先に説明しておいて良かったと雪蓉は思った。でなければ、劉赫と話しをすることもできなかった。
劉赫が驚異的な回復力を見せ、立ち上がり普段の生活に支障がなくなったのは、目覚めてから数日後のことだった。
宮廷の混乱も治まり、通常通りの生活になった頃、まるでそれを見計らったかのように、華延が動いた。
「華延様が後宮を出る?」
劉赫と一緒に朝餉を共にしていた雪蓉は、劉赫が告げた言葉をそのまま口にした。
「ああ、もう後宮にいる必要がなくなったからと……」
「それってどういうこと?」
「分からん。俺に聞くな」
劉赫は雪蓉から目を逸らし、むつけるように言った。
(いや、あんたら、もう誤解はとけたんだから、母子(おやこ)で話し合おうよ)
呆れて言葉も出ない。十四年間、顔を合わせなかったから、今さら面と向かって話すことは気恥ずかしいのか。

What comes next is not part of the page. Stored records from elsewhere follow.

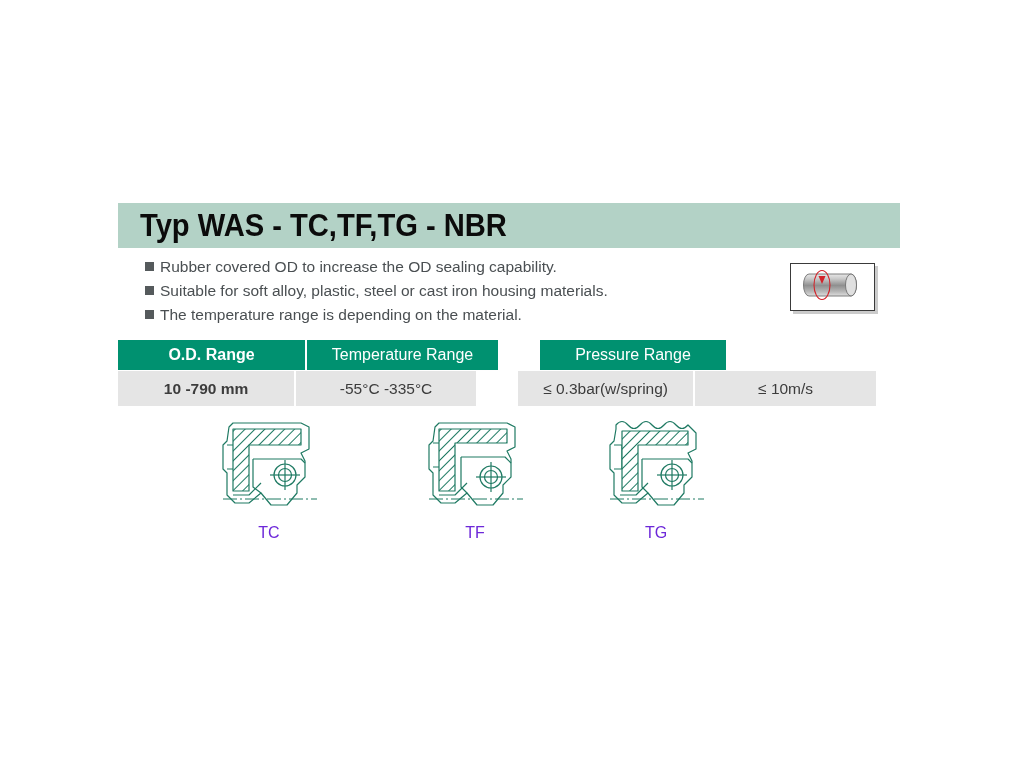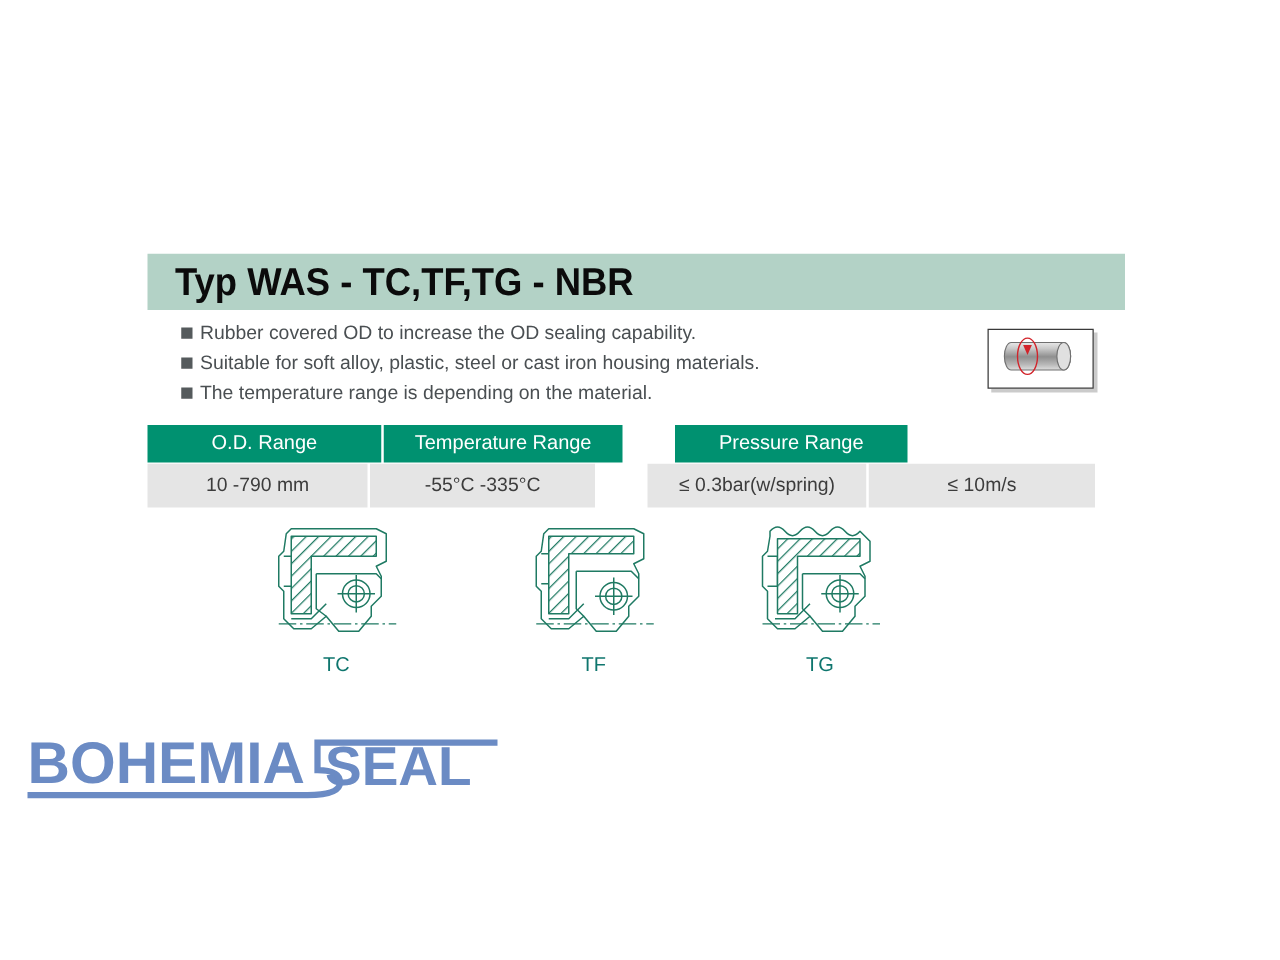--- a/index.html
+++ b/index.html
@@ -62,7 +62,7 @@
     display:flex;align-items:center;justify-content:center;
     margin-right:2px;white-space:nowrap;
   }
-  .c0{width:187px;}
+  .c0{width:187px;font-weight:bold;}
   .c1{width:191px;}
   .c2{width:186px;margin-left:40px;}
   .c3{width:192px;margin-right:0;}

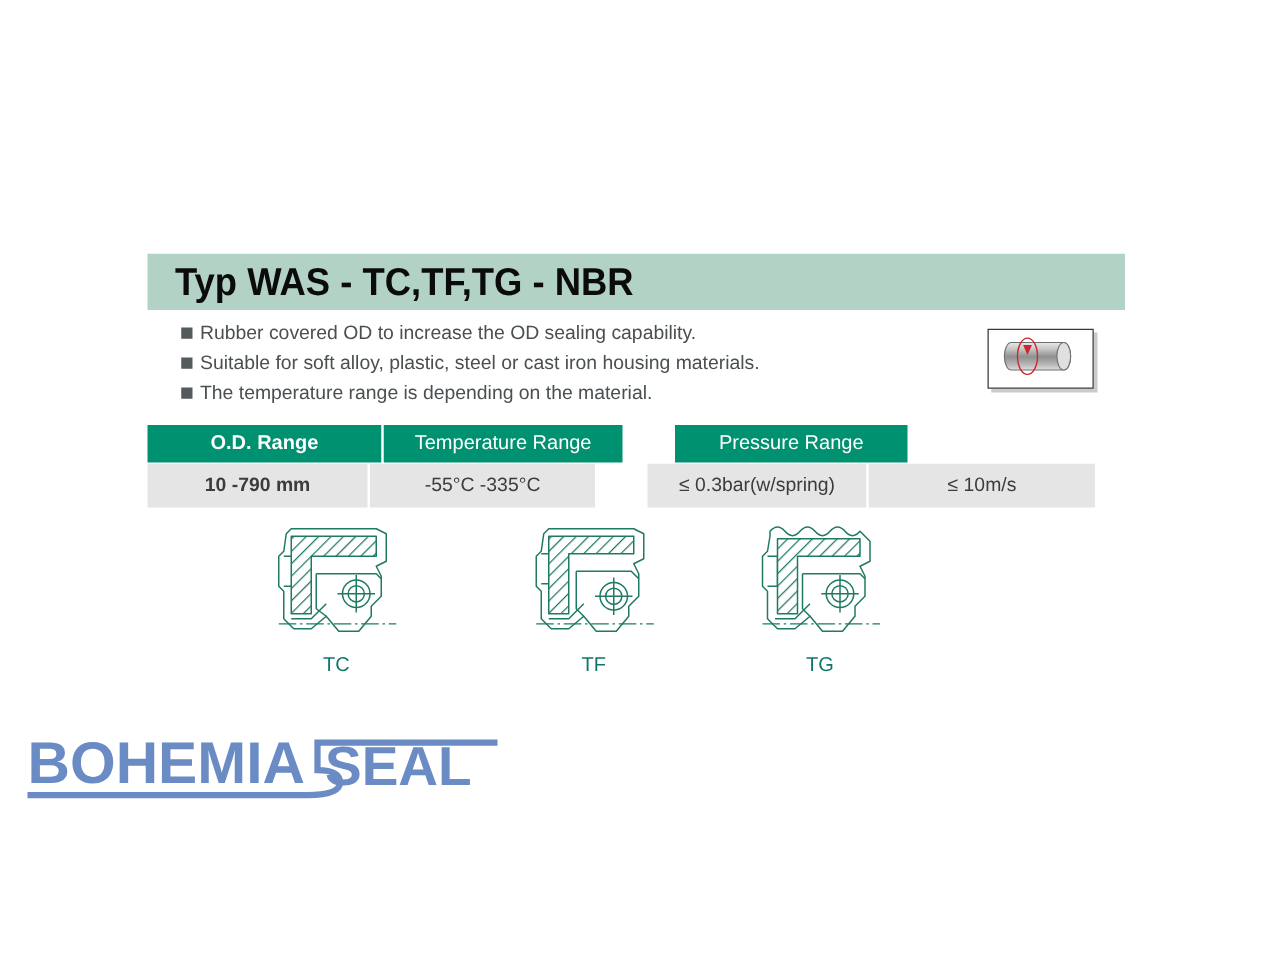--- a/index.html
+++ b/index.html
@@ -72,7 +72,7 @@
   .seal{position:absolute;top:0;width:150px;}
   .seal-svg{display:block;margin:0 auto;}
   .seal-label{
-    text-align:center;font-size:16px;color:#0f766e;margin-top:4px;
+    text-align:center;font-size:16px;color:#6d28d9;margin-top:4px;
   }
   #seal-tc{left:194px;}
   #seal-tf{left:400px;}

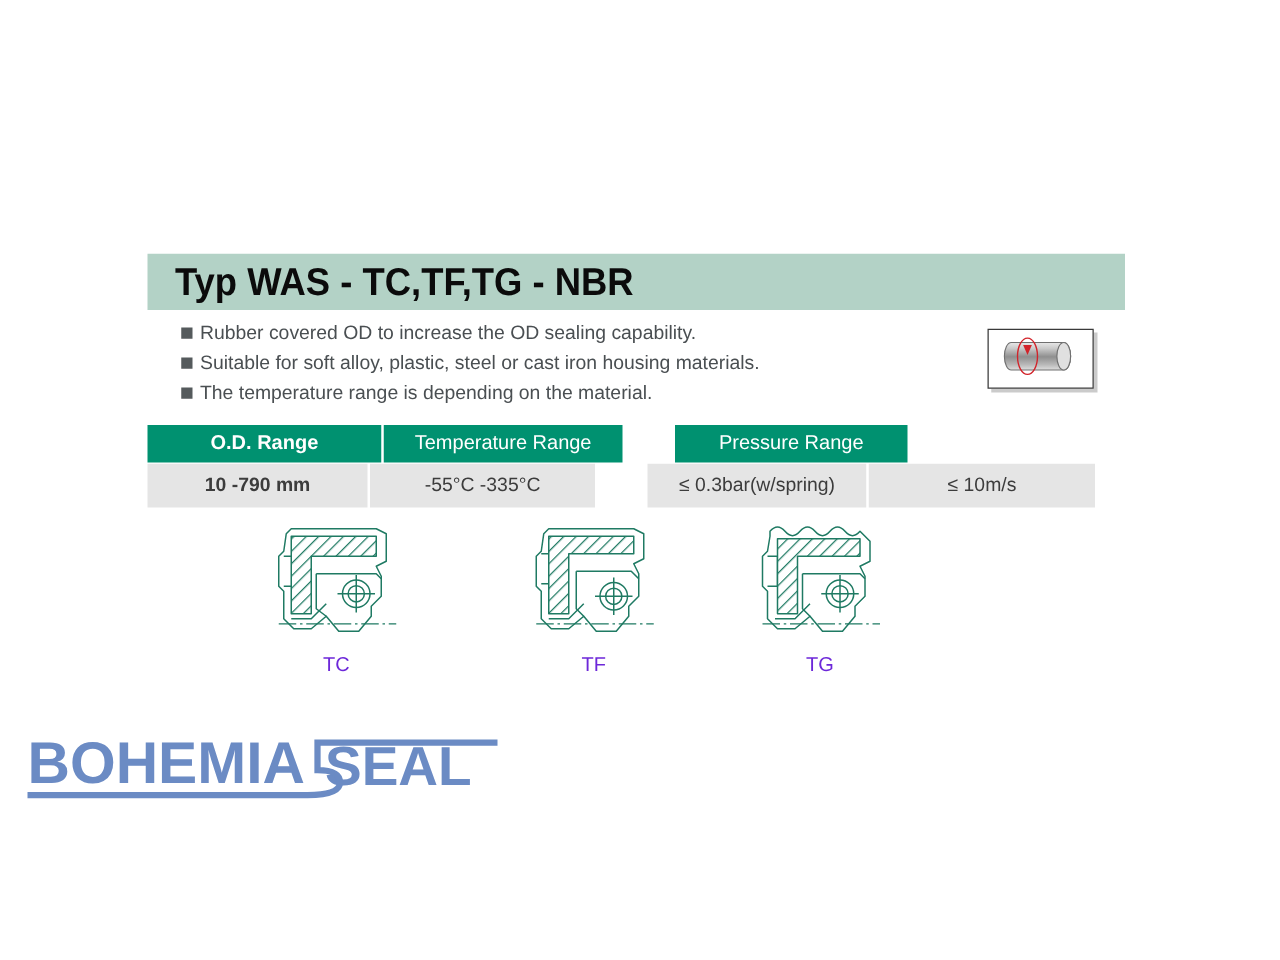--- a/index.html
+++ b/index.html
@@ -232,16 +232,6 @@
 
   </div>
 
-  <div class="logo">
-    <svg width="400" height="70" viewBox="0 0 400 70">
-
-      <text x="8" y="48" font-family="'Liberation Sans', sans-serif" font-size="47" font-weight="bold" fill="#6b8bc4">BOHEMIA</text>
-
-      <text x="246" y="50" font-family="'Liberation Sans', sans-serif" font-size="44" font-weight="bold" fill="#6b8bc4">SEAL</text>
-
-      <path d="M8 58 L232 58 Q258 58 258 48 Q258 38 240 38 L240 16 L384 16" fill="none" stroke="#6b8bc4" stroke-width="5"></path>
-    </svg>
-  </div>
 
 </div>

それにしたって、一度くらいは会ってもいいと思う。華延が後宮を出ることを決意したのならなおさら……。
(仕方ない、私が一肌脱ぐか)
劉赫の性格上、素直になれないのだろう。
会いたいと思っていても、自分から言い出すのは恥ずかしいのかもしれない。
華延の方から皇帝に拝謁を願い出るのは、よほどのことがない限りできないだろう。
仙術に冒されていたとはいえ、皇帝を刺してしまったことは事実。何のお咎めもないならば、自ら身を引こうと思っても不思議ではない。
かくして、雪蓉のお膳立てで二人が会うことになったのは、華延が後宮を出る日のことだった。